Injection technique is the same with insulin syringes and with pen injectors. Both the angle of
needle entry and the depth of penetration affect the rate of insulin absorption. Very shallow
insertion can cause a painful intradermal injection that is not well absorbed. In comparison, a
perpendicular injection in a lean area may result in an intramuscular injection, from which
absorption is more rapid [56,57].

The syringe, with a 1/2 or 5/16 (28- to 31-gauge) needle, is inserted perpendicular to the pinched
skin up to the hilt, and the insulin is then injected. The syringe barrel should not be pulled back
before injection or the needle removed if blood is obtained. The needle should be held in place for
several seconds before being withdrawn [47]. This is especially important when using pen
injectors, to avoid insulin leakage after withdrawal of the needle.

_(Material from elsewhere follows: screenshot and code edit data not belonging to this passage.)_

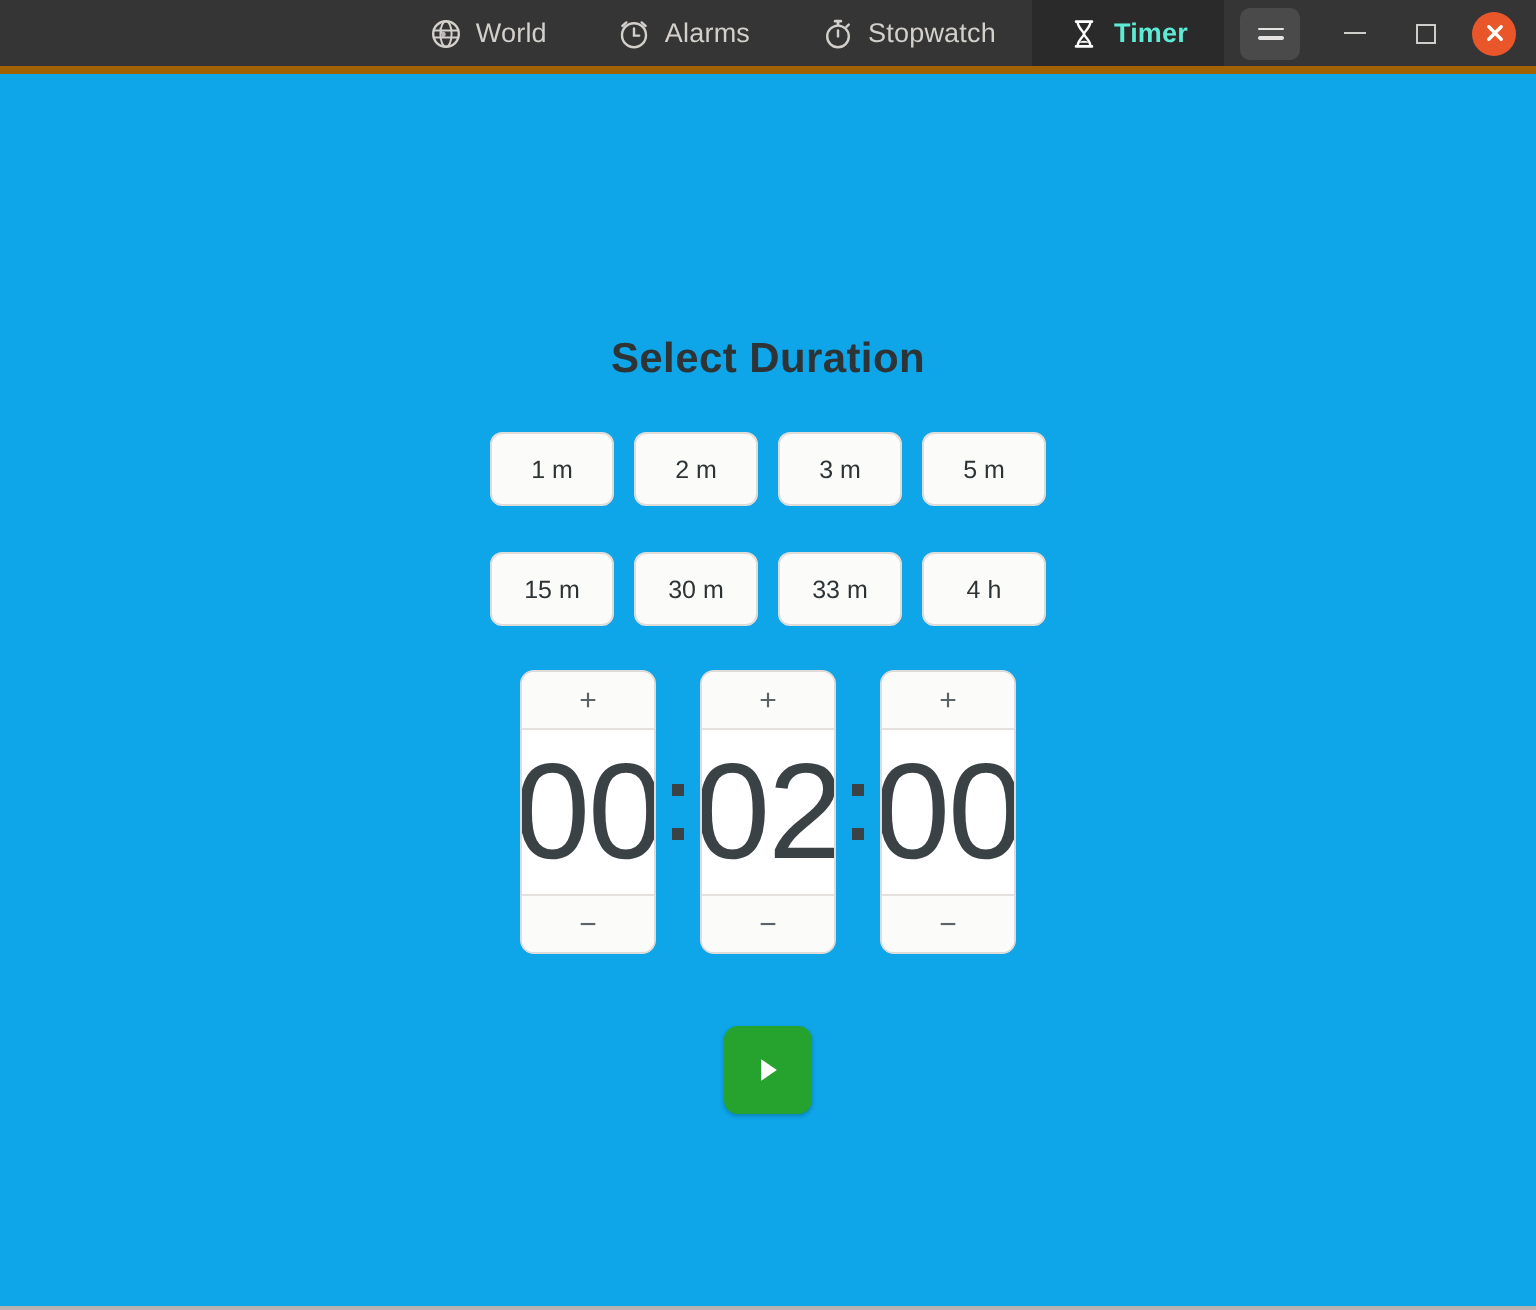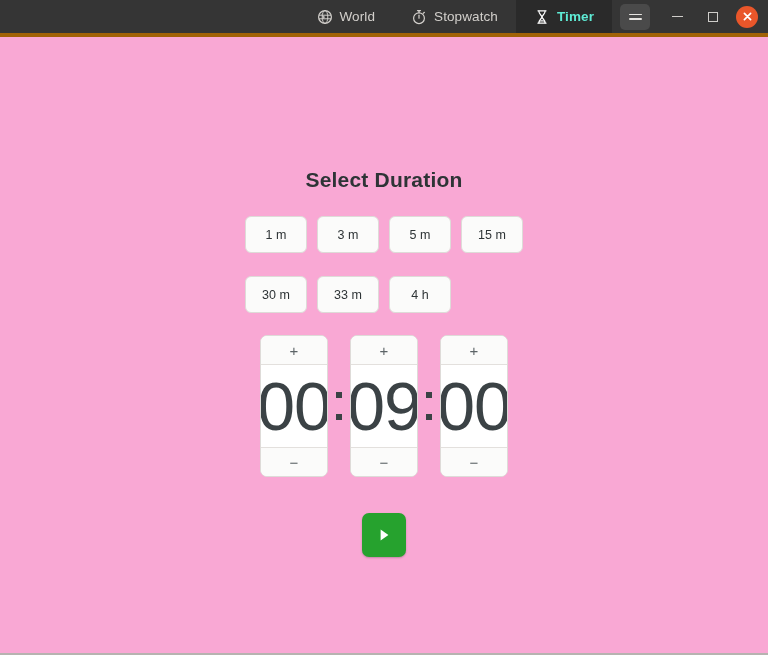"Alarms" div.tab { html: none -> <div> <span> <svg> <circle></circle> <path></path> <path></path> </svg> </span> <span>Alarms</span> </div> }
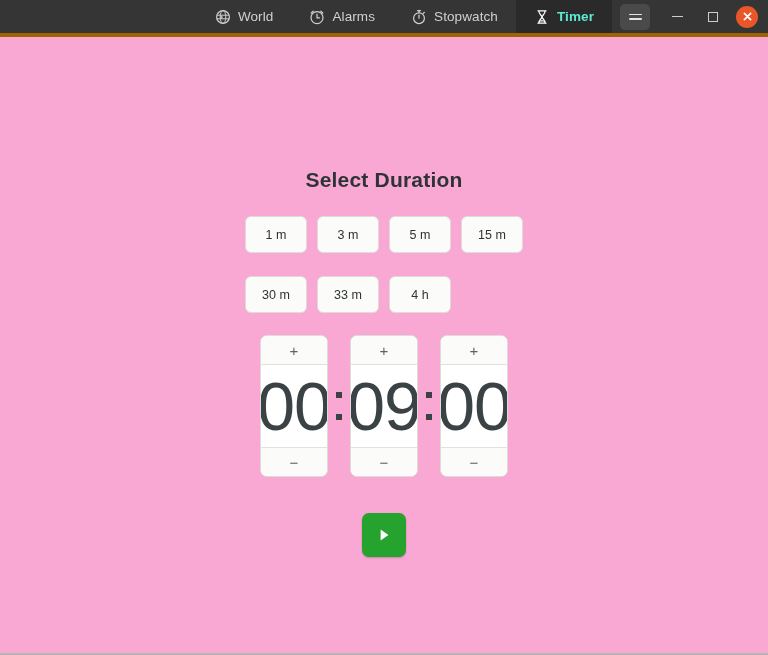"Select Duration" .content { background: #f9a8d4 -> #0ea5e9 }
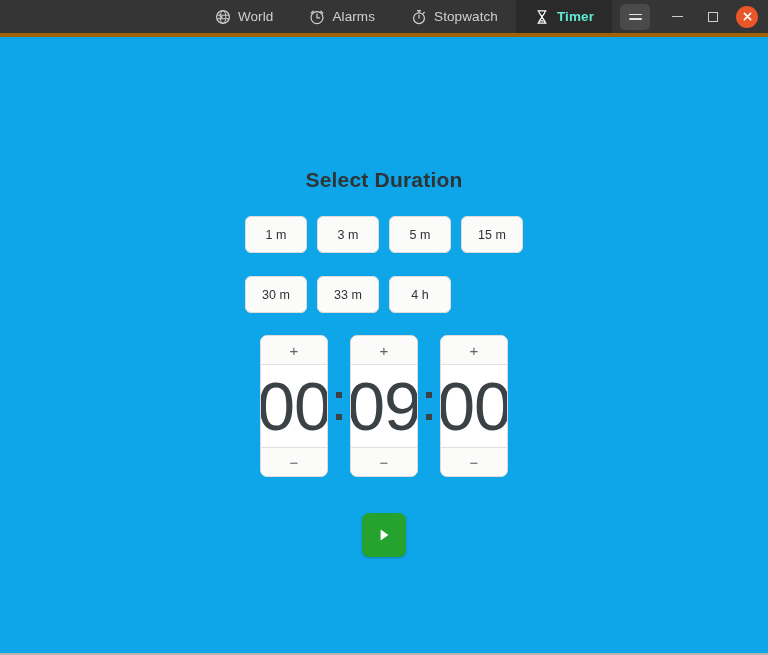"2 m" div.preset { html: none -> <div> <span>2 m</span> </div> }
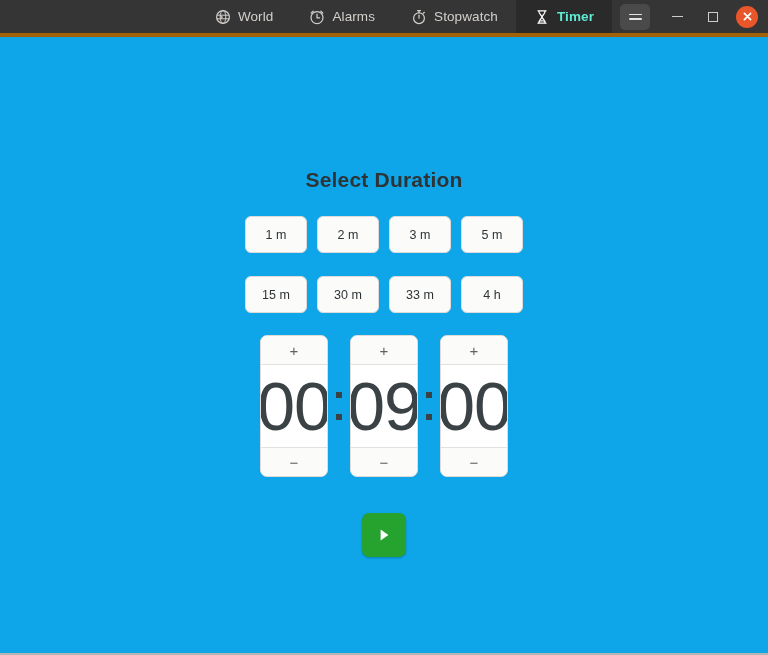"09" div.sp-val { text: 09 -> 02 }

A variety of pen injectors, used with prefilled cartridges, are available and are more convenient
than conventional syringes and bottles but are more expensive. Replaceable needles, available in
various lengths and gauges, are placed on the insulin pen. When small doses of regular insulin
(less than 5 units) are being given, the error in measuring the dose is almost 50 percent less when
using pen injectors than with conventional insulin syringes [58].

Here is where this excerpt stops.